At a young age John Lloyd sailed to Melbourne, Australia, where he mined for six years at Coolgardie, then later farmed in the Melbourne and Brisbane areas.
Sometime later he sailed on to New Zealand where John was given the appointment of secretary of the first Small Farm Association and was put in charge of forty strong and healthy pioneers from Yorkshire, England. He, along with these pioneers, cleared the land for the settlement known as “Forty Mile Bush”.
In 1873 John Lloyd married Hannah Collins, an Australian, and on March 14, 1875 John and Hannah were proud parents of the first white child, Miriam Lucy Lloyd, to be born in the Hawkes Bay area.
In 1897 John set sail for America, leaving behind Hannah and two of his children, Margaret & James. John lived for a time in both Iowa and Tennessee. It was in 1902 that Dick and Amos, two of John’s children, travelled to the Okanagan in search of good farmland and stayed at the O’Keefe Ranch for a while.
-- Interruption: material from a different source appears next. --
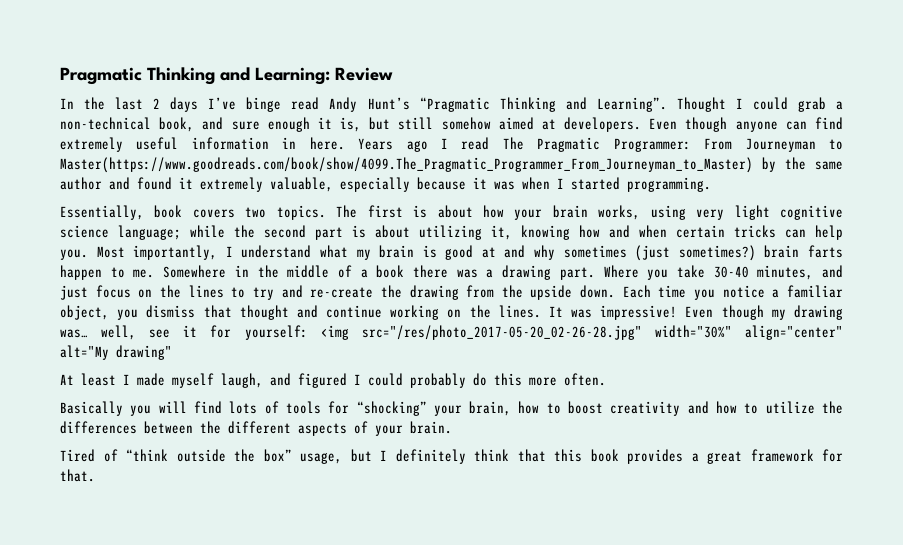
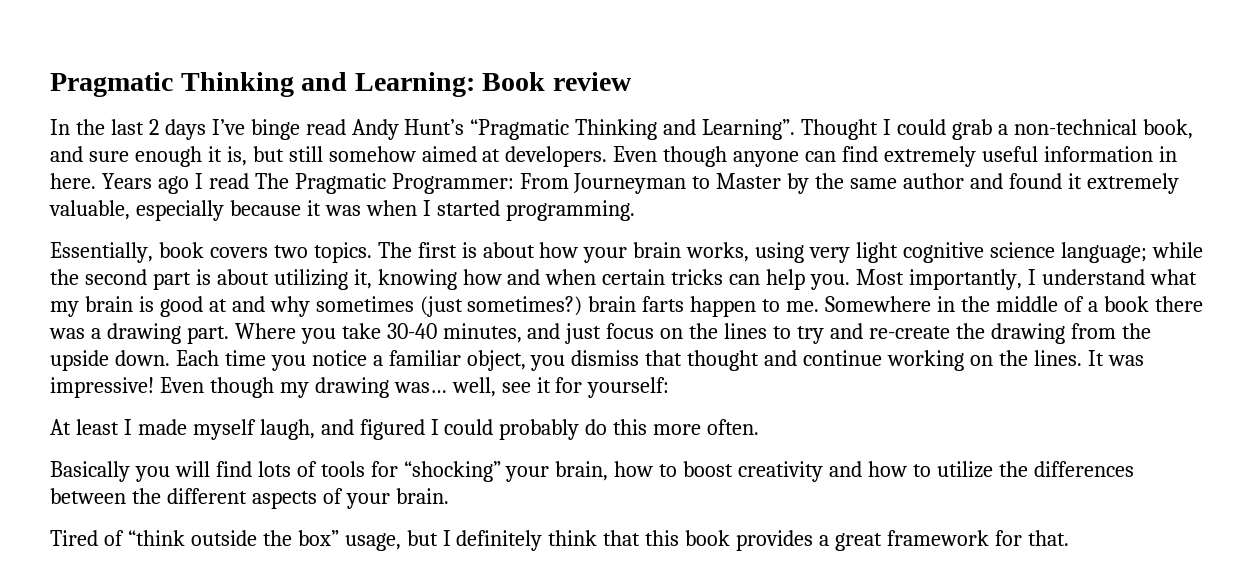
[335,67,393,81] Review -> [482,72,632,91] Book review
[60,157,753,173] Master(https://www.goodreads.com/book/show/4099.The_Pragmatic_Programmer_From_Journeyman_to_Master) -> [716,173,782,189] Master
[320,325,843,340] [60,345,172,360] <img src="/res/photo_2017-05-20_02-26-28.jpg" width="30%" align="center" alt="My drawing" -> (670, 387) none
John Lloyd arrived in Oyama and set up a ranch above the Irvines where they had a cabin above Mission Road. The Lloyd family were involved with logging and farming and had a good relationship with the local Indians who helped with the harvest in return for all the potatoes they wanted. Around 1908 John Lloyd decided it was time to take life easy and passed most of the work over to his family.